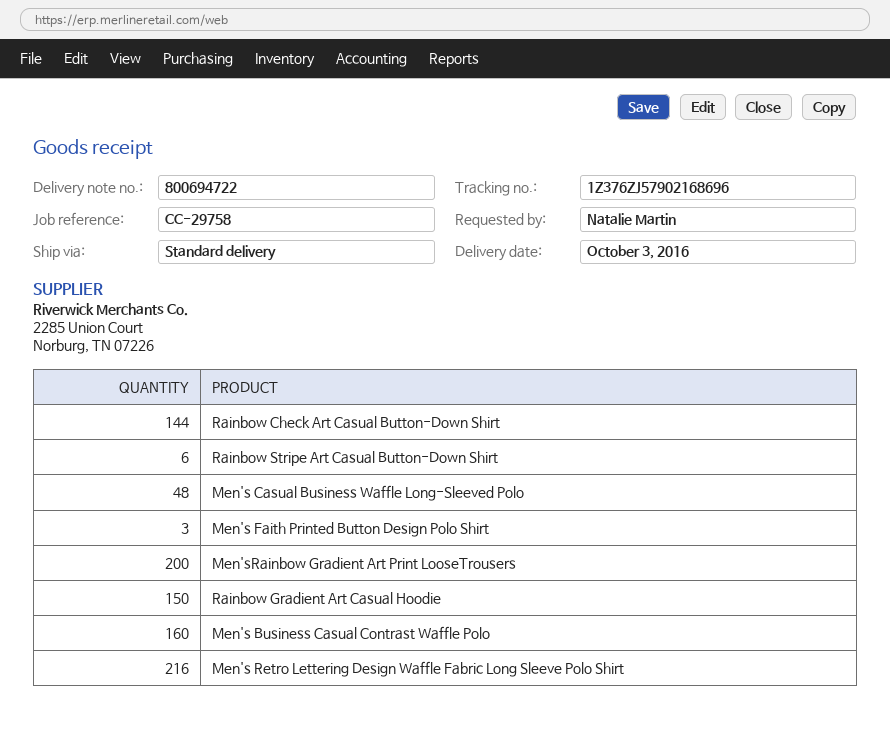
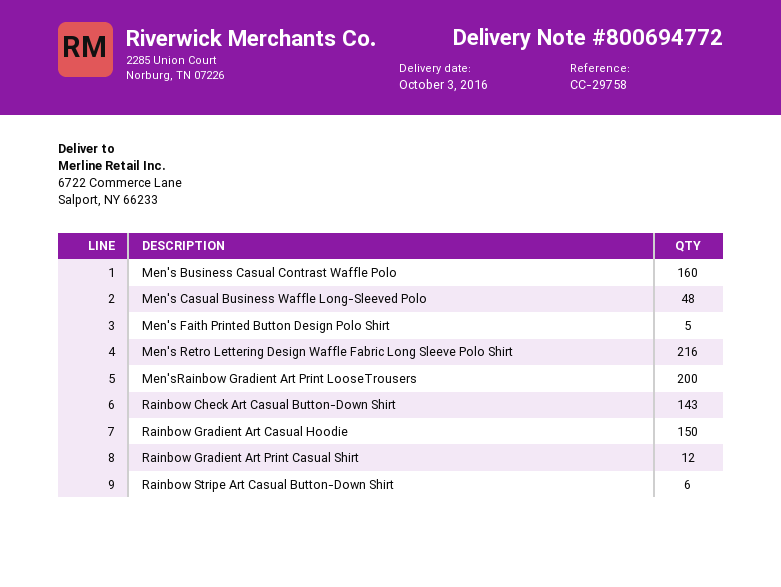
delivery note number: 800694722 -> 800694772
Rainbow Check Art Casual Button-Down Shirt: 144 -> 143
Men's Faith Printed Button Design Polo Shirt: 3 -> 5
Rainbow Gradient Art Print Casual Shirt: none -> 12

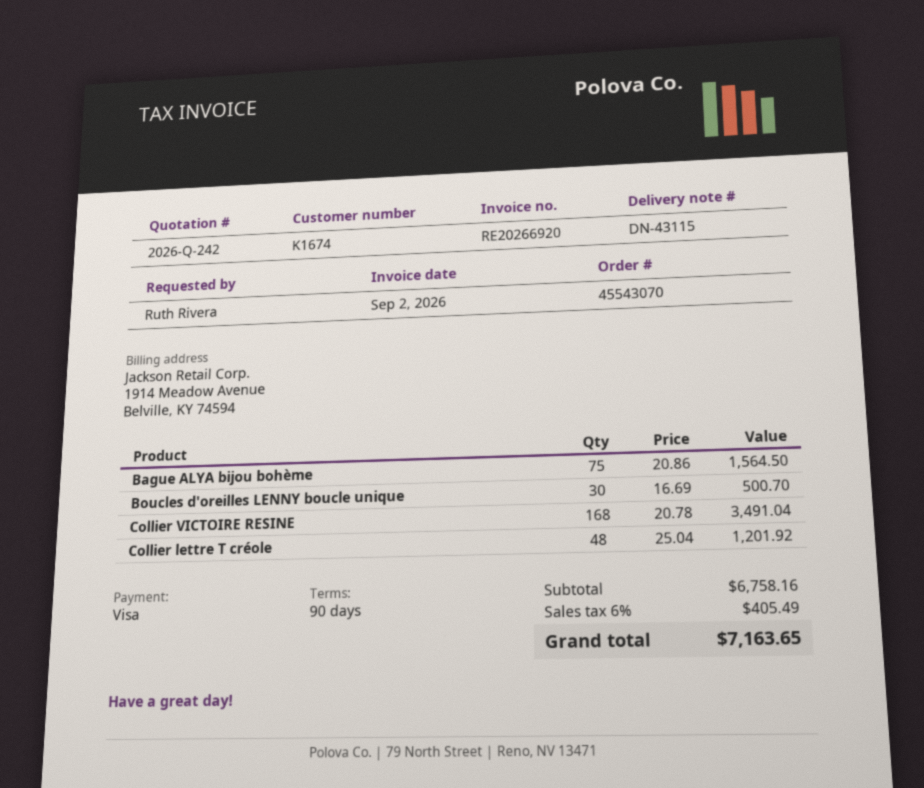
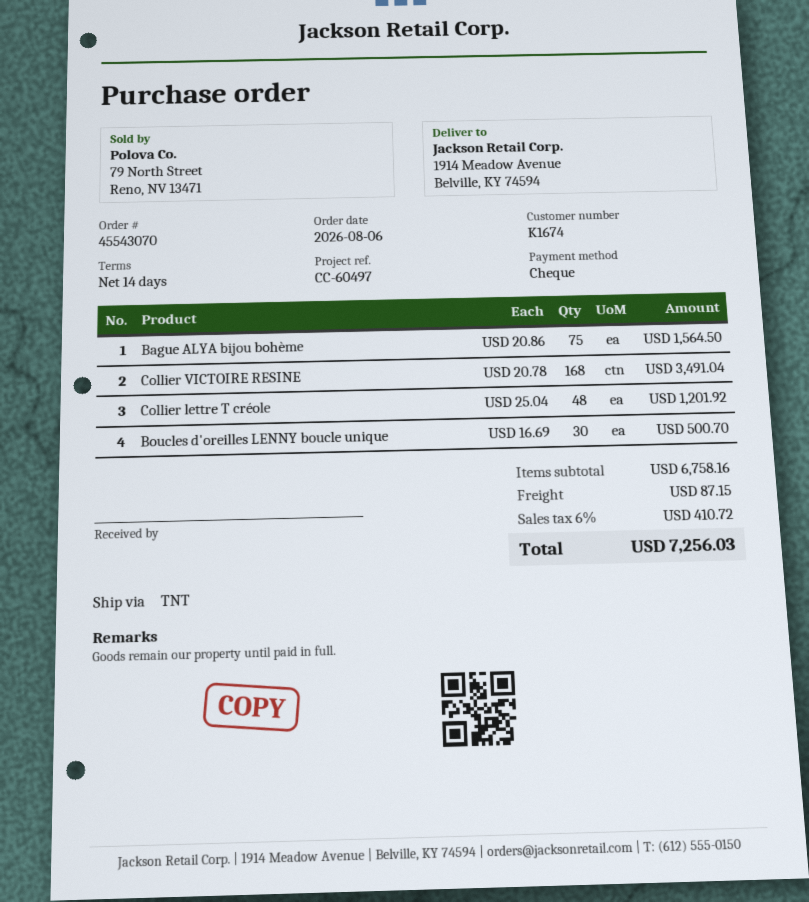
payment terms: 90 days -> 14 days
payment method: Visa -> cheque
shipping: none -> 87.15
tax: 6% = 405.49 -> 6% = 410.72
total: 7163.65 -> 7256.03

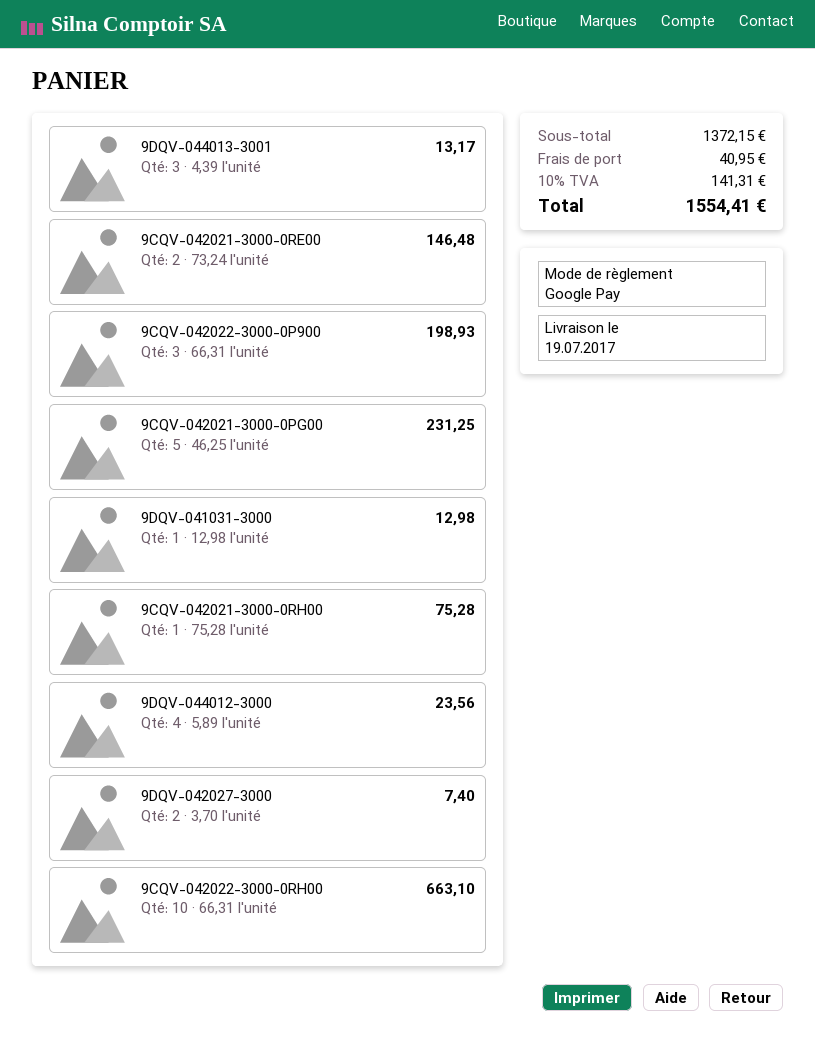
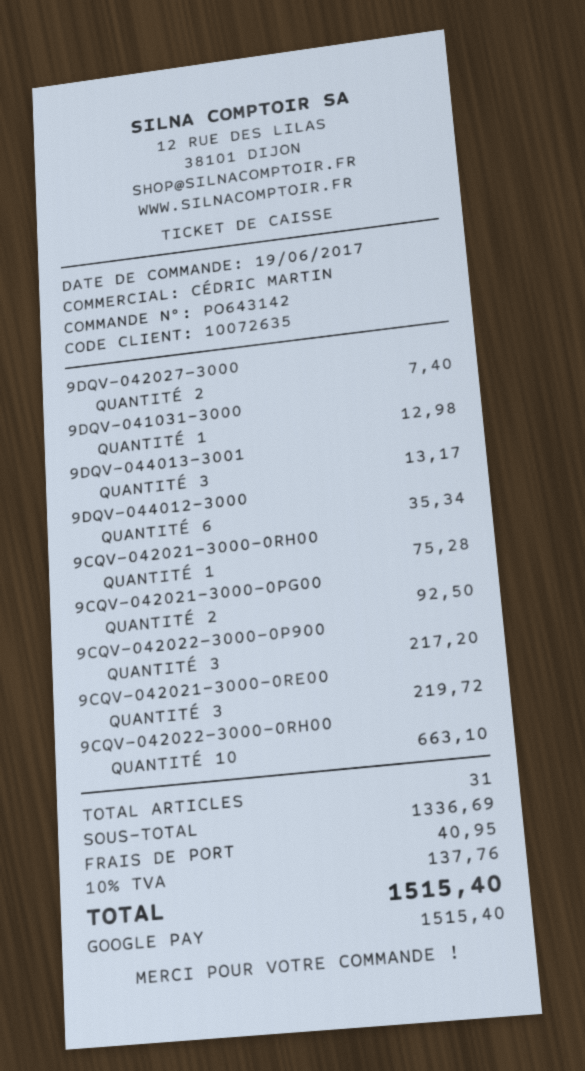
9CQV-042021-3000-0RE00: 2 for 146.48 -> 3 for 219.72
9CQV-042022-3000-0P900: 3 for 198.93 -> 3 for 217.20
9CQV-042021-3000-0PG00: 5 for 231.25 -> 2 for 92.50
9DQV-044012-3000: 4 for 23.56 -> 6 for 35.34
subtotal: 1372.15 -> 1336.69
tax: 10% = 141.31 -> 10% = 137.76
total: 1554.41 -> 1515.40

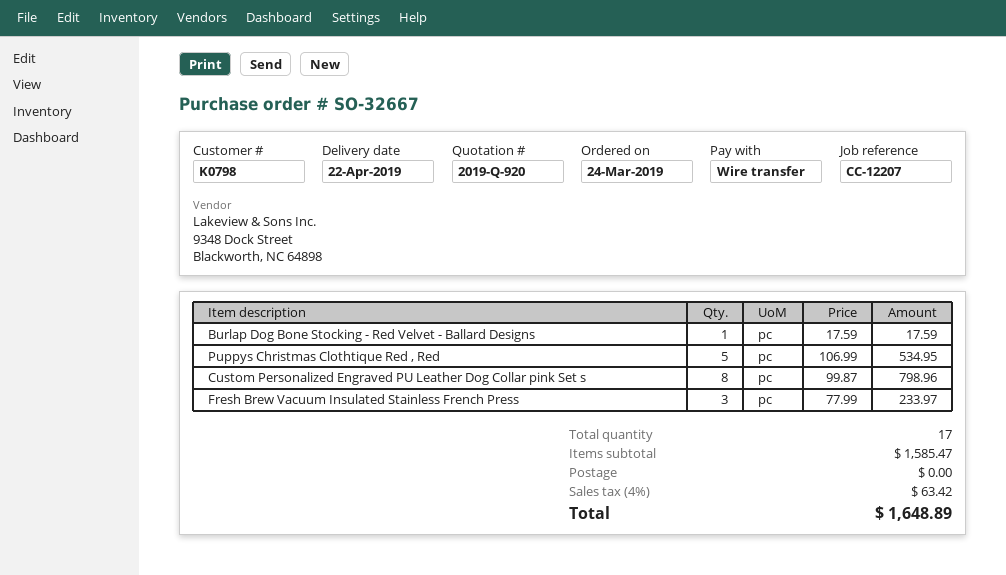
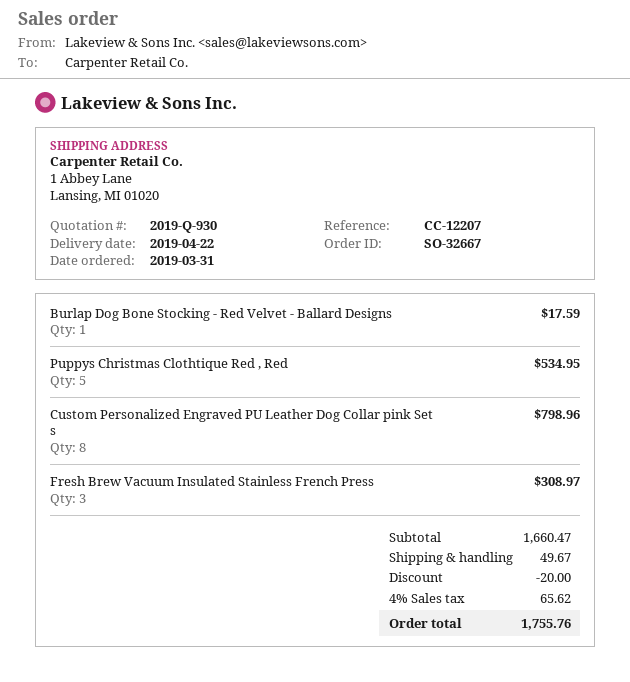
quote number: 2019-Q-920 -> 2019-Q-930
order date: 2019-03-24 -> 2019-03-31
Fresh Brew Vacuum Insulated Stainless French Press: 3 for 233.97 -> 3 for 308.97
subtotal: 1585.47 -> 1660.47
discount: none -> 20.00
shipping: 0.00 -> 49.67
tax: 4% = 63.42 -> 4% = 65.62
total: 1648.89 -> 1755.76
★ ★ ★ ★ ★
■ TASK GOAL ■
Filter the records, keeping only lines that contain "none", and show those lines.

■ REPLY TO THE TASK ■
Rainbow Gradient Art Print Casual Shirt: none -> 12
shipping: none -> 87.15
discount: none -> 20.00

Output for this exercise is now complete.